With weak new-car sales, the median age of vehicles on the road in the United States will continue to rise over the next five years, according to the CAR report. That benefits SEMA members.

“Vehicle owners expect their cars to last a few more years,” said Yen Chen, a project manager in the labor and industry group of the Center for Automotive Research. “If they aren’t willing to buy a new vehicle, they can invest in their existing vehicle.”

The Cash for Clunkers program will have a short-term impact on the age of the fleet, but won’t have a huge impact on SEMA members, said Chen. He pointed out that the number of cars bought under the program represented only one-tenth of the total volume. “In my point of view, those people who turned in their vehicles aren’t SEMA customers anyway,” he said.

Meanwhile, the traditional factors that prompt vehicle sales will remain: The population will continue to rise, as will the number of households. When consumers do buy another vehicle, however, they will be more likely than in the past to buy a used vehicle, the report said. That also benefits SEMA members.

Group 1 Automotive, the fourth-largest dealership group in the United States, is seeing strong used-vehicle sales. That should continue, said Geoff Bedine, director of used-vehicle operations at Group 1.

“People are being smarter about their money,” he said. “The used-car market will be pretty stable over time.”

Many used-vehicle buyers will be purchasing used cars for the first time, according to the SEMA/CAR report, and those buyers will be accustomed to new-car features. “They present a great opportunity for the specialty-equipment supplier,” said the report.

Indeed, Group 1 is selling more wheels, tires and navigation systems to used-vehicle buyers, said Bedine. And it is seeing a new group of used-vehicle buyers.

“We have people buying their first used vehicles and downsizing,” he said, adding that “new luxury customers are buying used because the leasing deals aren’t as good.”

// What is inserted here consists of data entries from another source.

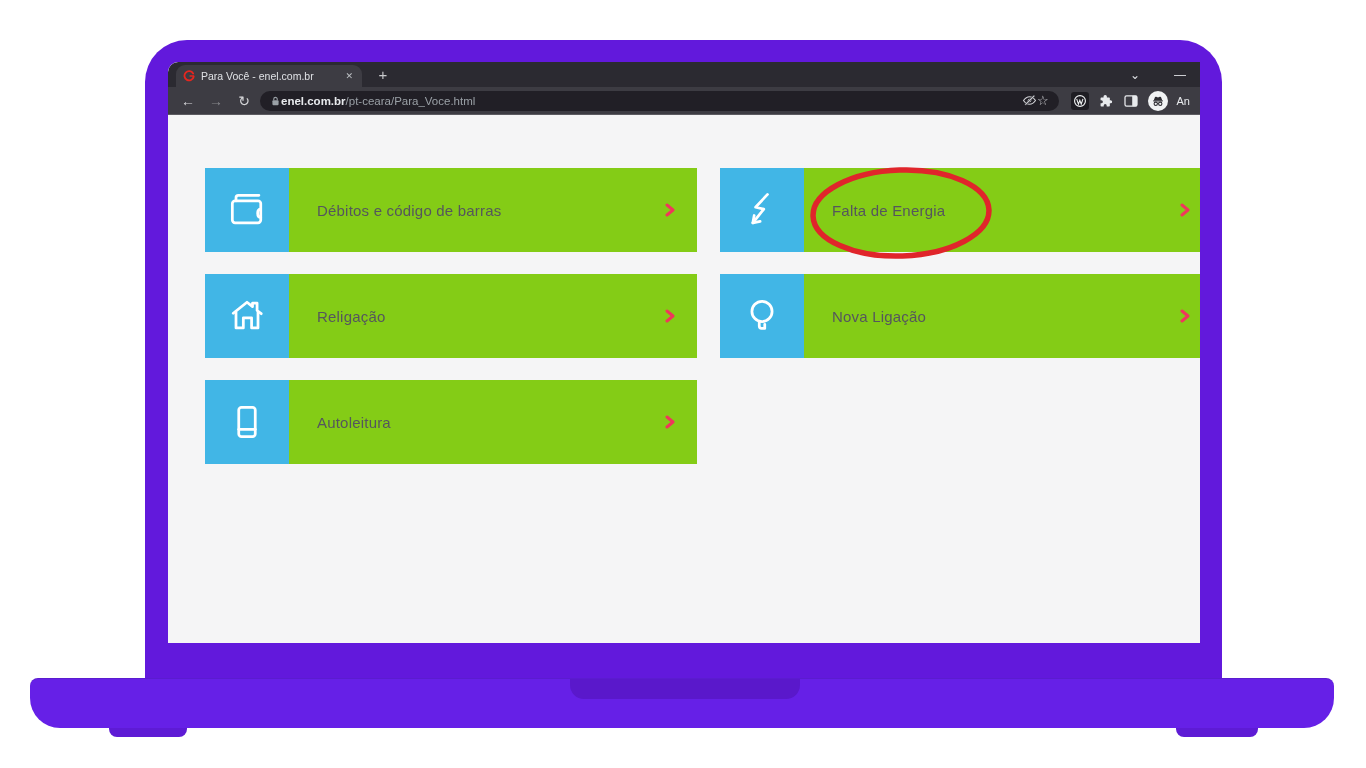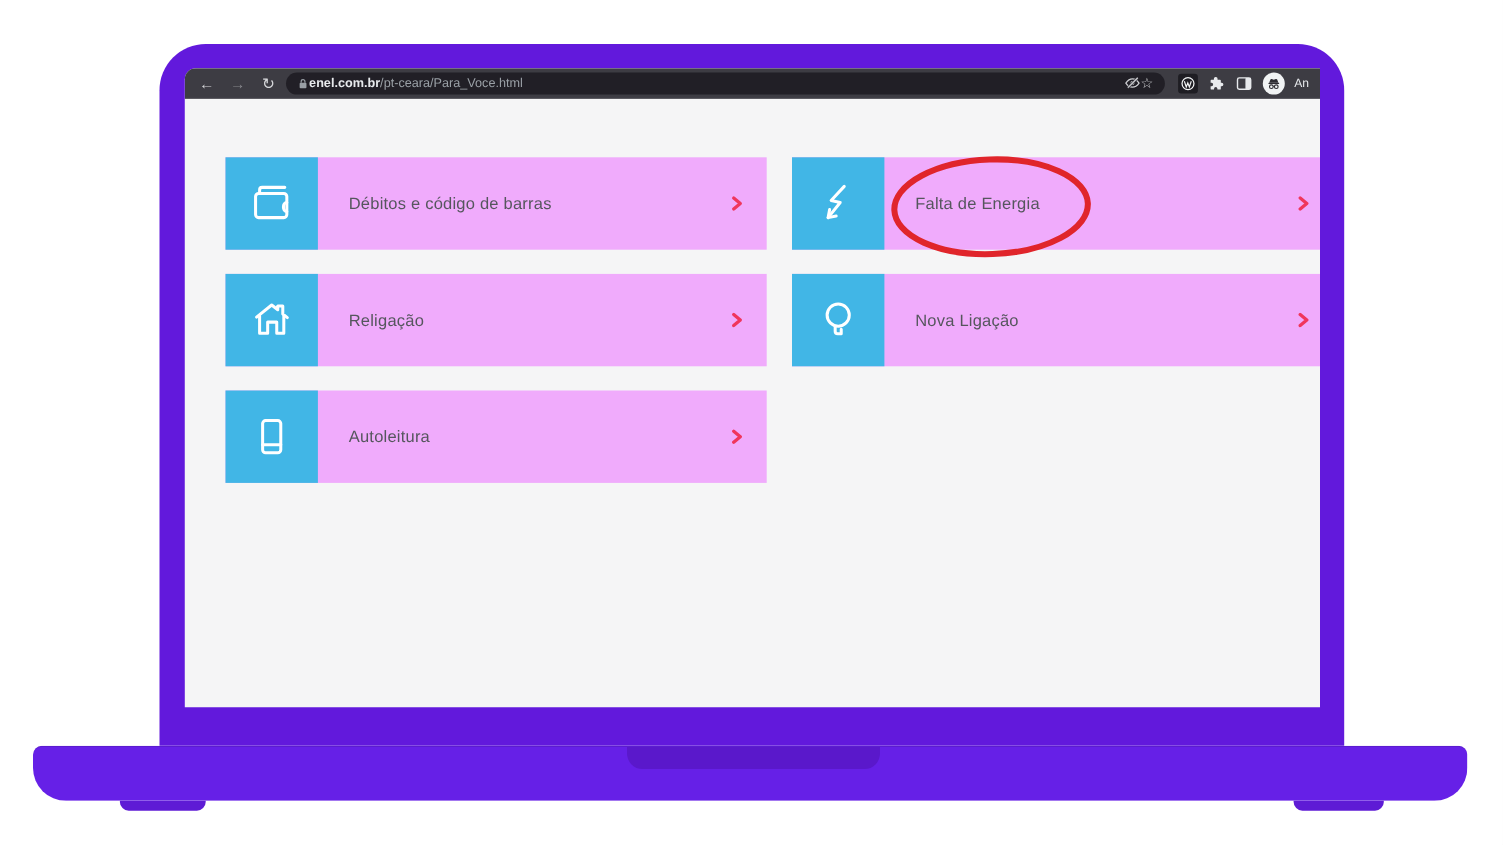--- a/index.html
+++ b/index.html
@@ -47,35 +47,50 @@
   .star { font-size:13px; color:#d0d1d5; }
   .ext-area { display:flex; align-items:center; gap:9px; padding:0 2px 0 8px;justify-content:space-between; }
   .wp-badge { width:18px; height:18px; background:#1e1d23; border-radius:3px; display:flex; align-items:center; justify-content:center; }
   .avatar { width:20px; height:20px; border-radius:50%; background:#f1f3f4; display:flex; align-items:center; justify-content:center; }
   .profile-label { color:#e8eaed; font-size:11px; }
 
   
   .content { position:relative; width:100%; height:528px; background:#f5f5f6; }
   .grid { position:absolute; left:37px; top:53px; display:grid;
           grid-template-columns:492px 492px; column-gap:23px; row-gap:22px; }
-  .card { height:84px; background:#f0abfc; display:flex; align-items:center; }
+  .card { height:84px; background:#84cc16; display:flex; align-items:center; }
   .tile { width:84px; height:84px; flex:none; background:#41b6e6; display:flex; align-items:center; justify-content:center; }
   .card-label { margin-left:28px; font-size:15px; color:#55565d; letter-spacing:.2px; }
   .card-arrow { margin-left:auto; margin-right:22px; flex:none; display:flex; }
 
   .annotation { position:absolute; left:640px; top:50px; width:186px; height:96px; pointer-events:none; }
 </style>
 </head>
 <body>
 
 <div class="laptop">
 
   <div class="screen">
     <div class="display">
 
+      <div class="tabstrip">
+        <div class="tab">
+          <svg width="12" height="12" viewBox="0 0 16 16">
+            <path d="M13.5 4.6A6.2 6.2 0 1 0 14.2 9" fill="none" stroke="#e6261f" stroke-width="2.4" stroke-linecap="round"></path>
+            <path d="M9.5 8h4.6" stroke="#e6261f" stroke-width="2.2" stroke-linecap="round"></path>
+          </svg>
+          <span class="tab-title">Para Você - enel.com.br</span>
+          <span class="tab-close">✕</span>
+        </div>
+        <div class="newtab">+</div>
+        <div class="wincontrols">
+          <span class="winc">⌄</span>
+          <span class="winc">—</span>
+        </div>
+      </div>
 
       <div class="toolbar">
         <span class="navbtn">←</span>
         <span class="navbtn fwd">→</span>
         <span class="navbtn">↻</span>
 
         <div class="omnibox">
           <span class="ticon">
             <svg width="11" height="12" viewBox="0 0 16 16">
               <rect x="3.5" y="7" width="9" height="7" rx="1.2" fill="#9aa0a6"></rect>

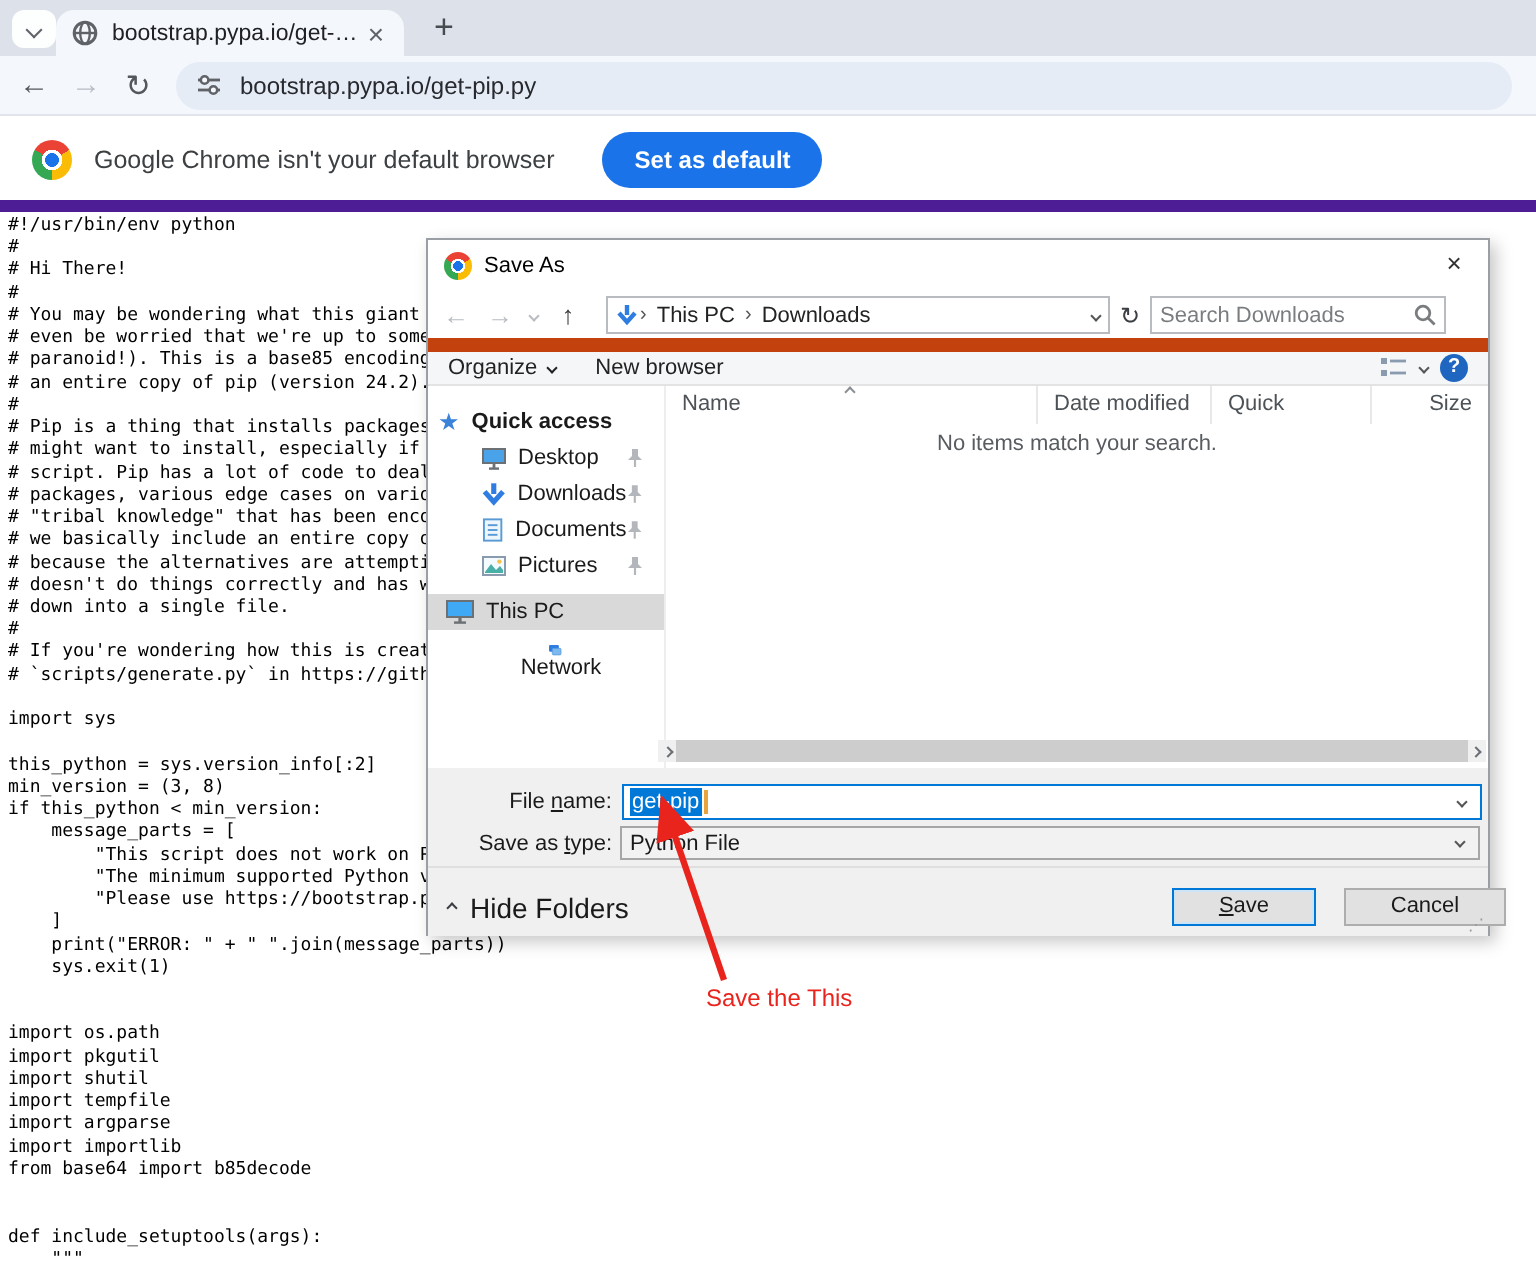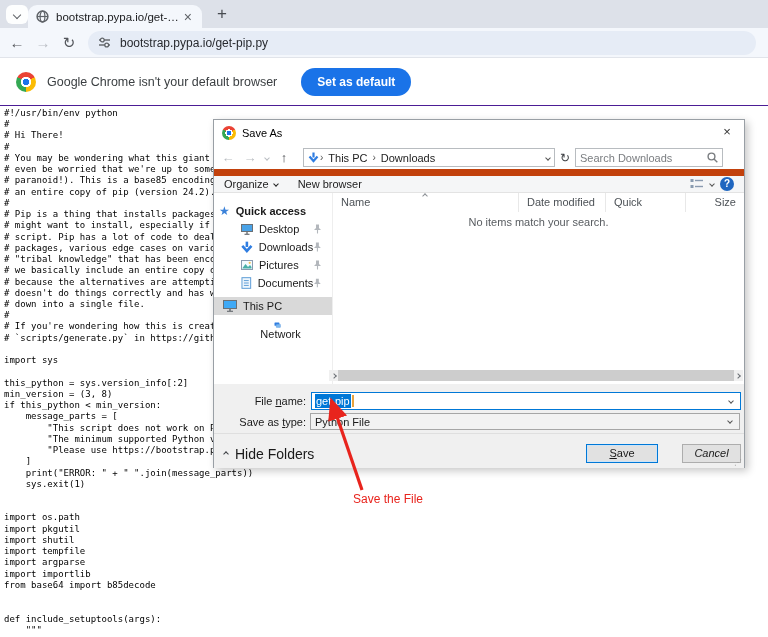--- a/index.html
+++ b/index.html
@@ -25,21 +25,21 @@
 
   #toolbar { position:absolute; left:0; top:28px; width:768px; height:30px; background:#f4f7fc;
     border-bottom:1px solid #e1e4ea; display:flex; align-items:center; }
   .nav-ic { font-size:15px; color:#54575c; width:26px; text-align:center; }
   .nav-ic.disabled { color:#b9bdc4; }
   #omnibox { height:24px; flex:1; margin:0 12px 0 6px; background:#e6ecf6; border-radius:12px;
     display:flex; align-items:center; padding:0 10px; }
   #omnibox-url { font-size:12px; color:#27292e; margin-left:9px; }
 
   #infobar { position:absolute; left:0; top:59px; width:768px; height:47px; background:#fff;
-    border-bottom:1px solid #4c1d95; display:flex; align-items:center; }
+    border-bottom:6px solid #4c1d95; display:flex; align-items:center; }
   .chrome-logo { width:20px; height:20px; border-radius:50%;
     background:
       radial-gradient(circle at 50% 50%, #1a73e8 0 24%, #fff 25% 36%, rgba(0,0,0,0) 37%),
       conic-gradient(from -60deg, #ea4335 0 120deg, #fbbc05 0 240deg, #34a853 0 360deg); }
   .chrome-logo.sm { width:14px; height:14px; }
   #infobar-msg { font-size:12.5px; color:#3c4043; margin-left:11px; }
   #set-default-btn { margin-left:24px; background:#1a73e8; color:#fff; font-size:12px;
     font-weight:bold; border:none; border-radius:14px; padding:7px 16px; }
 
   
@@ -118,21 +118,21 @@
     border:1px solid #a6a6a6; display:flex; align-items:center; padding-left:4px; position:relative; }
   #savetype-chev { position:absolute; right:7px; top:5px; }
 
   #dlg-footer { position:absolute; left:0; top:313px; width:100%; height:35px; background:#f0f0f0;
     border-top:1px solid #dfdfdf; }
   #hide-folders { position:absolute; left:10px; top:12px; display:flex; align-items:center; gap:7px;
     font-size:14px; color:#1a1a1a; }
   .dlg-btn { position:absolute; top:10px; height:19px; font-size:11px; color:#1a1a1a;
     background:#e1e1e1; border:1px solid #adadad; text-align:center; line-height:17px; }
   #save-btn { left:372px; width:72px; border:1px solid #0078d7; box-shadow:0 0 0 1px #cde4f7 inset; }
-  #cancel-btn { left:468px; width:59px;font-style:italic; }
+  #cancel-btn { left:458px; width:81px; }
   #resize-grip { position:absolute; right:2px; bottom:1px; font-size:8px; color:#9a9a9a; }
 
   
   #annotation-layer { position:absolute; left:0; top:0; width:768px; height:637px; z-index:60;
     pointer-events:none; }
   #annotation-text { position:absolute; left:353px; top:492px; font-size:12px; color:#e8241d;
     z-index:61; pointer-events:none; }
 
   svg.ic { display:block; }
 </style>
@@ -300,39 +300,39 @@
           <line x1="5.5" y1="0.5" x2="5.5" y2="5.5" stroke="#2f7de1" stroke-width="2.4"></line>
           <path d="M1.2 4.4 L5.5 9.2 L9.8 4.4" fill="none" stroke="#2f7de1" stroke-width="2.4"></path>
         </svg>
         <span class="lbl">Downloads</span>
         <svg class="pin ic" width="9" height="10" viewBox="0 0 9 10">
           <path d="M3 0.5 H6 V4 L8 6 H1 L3 4 Z" fill="#9aa0a6"></path>
             <line x1="4.5" y1="6" x2="4.5" y2="9.5" stroke="#9aa0a6" stroke-width="1.1"></line>
         </svg>
       </div>
       <div class="side-row side-child">
-        <svg class="ic" width="12" height="10" viewBox="0 0 12 10">
-          <rect x="0.5" y="0.5" width="11" height="9" fill="#f4fbff" stroke="#8a9bb0"></rect>
-          <path d="M1.5 8 L4.5 4 L7 7 L9 5 L10.5 7 V8.5 H1.5 Z" fill="#49b0a8"></path>
-          <circle cx="8.7" cy="2.8" r="1.1" fill="#f2c14e"></circle>
-        </svg>
-        <span class="lbl">Pictures</span>
-        <svg class="pin ic" width="9" height="10" viewBox="0 0 9 10">
-          <path d="M3 0.5 H6 V4 L8 6 H1 L3 4 Z" fill="#9aa0a6"></path>
-            <line x1="4.5" y1="6" x2="4.5" y2="9.5" stroke="#9aa0a6" stroke-width="1.1"></line>
-        </svg>
-      </div>
-      <div class="side-row side-child">
         <svg class="ic" width="11" height="12" viewBox="0 0 11 12">
           <rect x="1" y="0.5" width="9" height="11" fill="#eef6fd" stroke="#5b9bd5"></rect>
           <line x1="3" y1="3.5" x2="8" y2="3.5" stroke="#5b9bd5"></line>
             <line x1="3" y1="6" x2="8" y2="6" stroke="#5b9bd5"></line>
           <line x1="3" y1="8.5" x2="8" y2="8.5" stroke="#5b9bd5"></line>
         </svg>
         <span class="lbl">Documents</span>
+        <svg class="pin ic" width="9" height="10" viewBox="0 0 9 10">
+          <path d="M3 0.5 H6 V4 L8 6 H1 L3 4 Z" fill="#9aa0a6"></path>
+            <line x1="4.5" y1="6" x2="4.5" y2="9.5" stroke="#9aa0a6" stroke-width="1.1"></line>
+        </svg>
+      </div>
+      <div class="side-row side-child">
+        <svg class="ic" width="12" height="10" viewBox="0 0 12 10">
+          <rect x="0.5" y="0.5" width="11" height="9" fill="#f4fbff" stroke="#8a9bb0"></rect>
+          <path d="M1.5 8 L4.5 4 L7 7 L9 5 L10.5 7 V8.5 H1.5 Z" fill="#49b0a8"></path>
+          <circle cx="8.7" cy="2.8" r="1.1" fill="#f2c14e"></circle>
+        </svg>
+        <span class="lbl">Pictures</span>
         <svg class="pin ic" width="9" height="10" viewBox="0 0 9 10">
           <path d="M3 0.5 H6 V4 L8 6 H1 L3 4 Z" fill="#9aa0a6"></path>
             <line x1="4.5" y1="6" x2="4.5" y2="9.5" stroke="#9aa0a6" stroke-width="1.1"></line>
         </svg>
       </div>
       <div class="side-row" id="side-thispc">
         <svg class="ic" width="14" height="12" viewBox="0 0 14 12">
           <rect x="0.5" y="0.5" width="13" height="8" fill="#3fa9f5" stroke="#6b7075"></rect>
           <line x1="7" y1="9" x2="7" y2="11" stroke="#6b7075" stroke-width="1.6"></line>
           <line x1="4" y1="11.3" x2="10" y2="11.3" stroke="#6b7075" stroke-width="1.2"></line>
@@ -403,13 +403,13 @@
 </div>
 
 <svg id="annotation-layer">
   <defs>
     <marker id="arrowhead" markerWidth="7" markerHeight="7" refX="4.5" refY="3.5" orient="auto">
       <polygon points="0 0.4, 7 3.5, 0 6.6" fill="#e8241d"></polygon>
     </marker>
   </defs>
   <line x1="362" y1="490" x2="333" y2="405" stroke="#e8241d" stroke-width="3.2" marker-end="url(#arrowhead)"></line>
 </svg>
-<div id="annotation-text">Save the File</div>
+<div id="annotation-text">Save the This</div>
 
 </body></html>

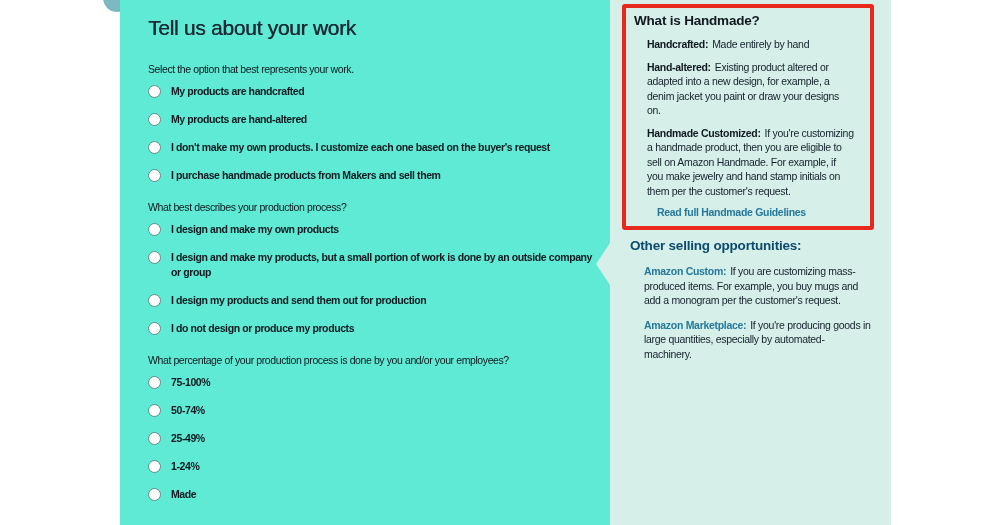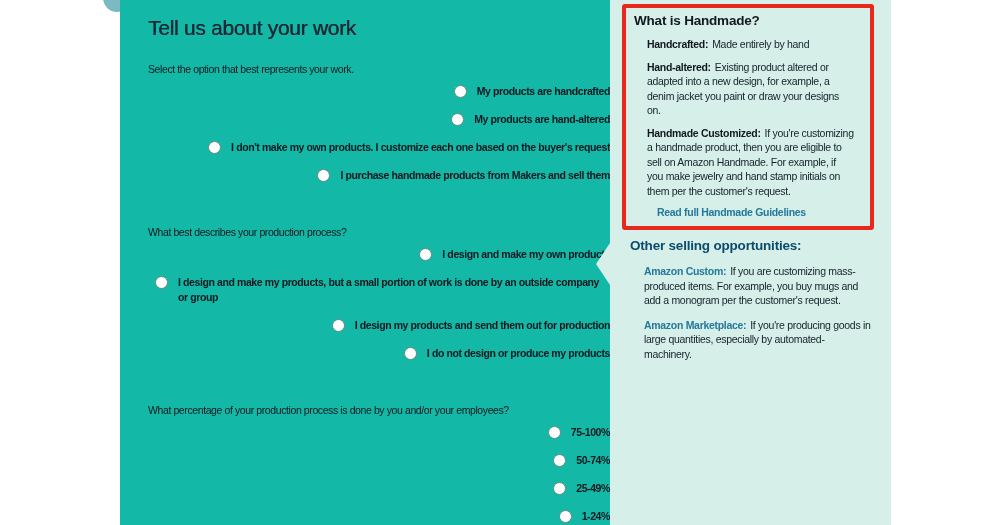--- a/index.html
+++ b/index.html
@@ -7,38 +7,38 @@
     position:relative;
     width:1000px;height:525px;
     overflow:hidden;
     background:#ffffff;
     font-family:"Liberation Sans", sans-serif;
     color:#15202b;
   }
   
   .card{
     position:absolute;left:120px;top:0;width:490px;height:525px;
-    background:#14b8a6;
+    background:#5eead4;
     overflow:hidden;
     padding:0;
   }
   .form{padding:14px 0 0 28px;}
   .page-title{
     font-size:21px;line-height:27px;font-weight:400;
     letter-spacing:-0.3px;color:#1b2b36;margin:0;
     text-shadow:0.4px 0 0 currentColor;
   }
-  .question{margin-top:42px;}
+  .question{margin-top:17px;}
   .question.first{margin-top:21px;}
   .q-label{
     font-size:10.5px;font-weight:400;letter-spacing:-0.4px;
     line-height:15px;color:#101820;margin:0 0 7px 0;white-space:nowrap;
   }
   .option{
-    display:flex;align-items:flex-start;margin-bottom:13px;cursor:pointer;justify-content:flex-end;
+    display:flex;align-items:flex-start;margin-bottom:13px;cursor:pointer;
   }
   .radio{
     flex:0 0 auto;width:11px;height:11px;margin:1px 10px 0 0;
     border:1.5px solid #5d8d85;border-radius:50%;background:#ffffff;
     box-sizing:content-box;
   }
   .opt-label{
     font-size:10.5px;font-weight:700;letter-spacing:-0.4px;
     line-height:15px;color:#101820;max-width:432px;
   }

Flexibility and Adaptability

SEMA members who are aware of the changing industry and can adapt to the changes—be they new powertrain technology, more used-car sales or an aging fleet—are more likely to survive, Waraniak said. With reports, such as “The Major Determinants of U.S. Automotive Demand: Factors Driving the U.S. Automotive Market and Their Implications for Specialty Equipment and Performance Aftermarket Suppliers,” SEMA hopes to help its members not only survive but thrive.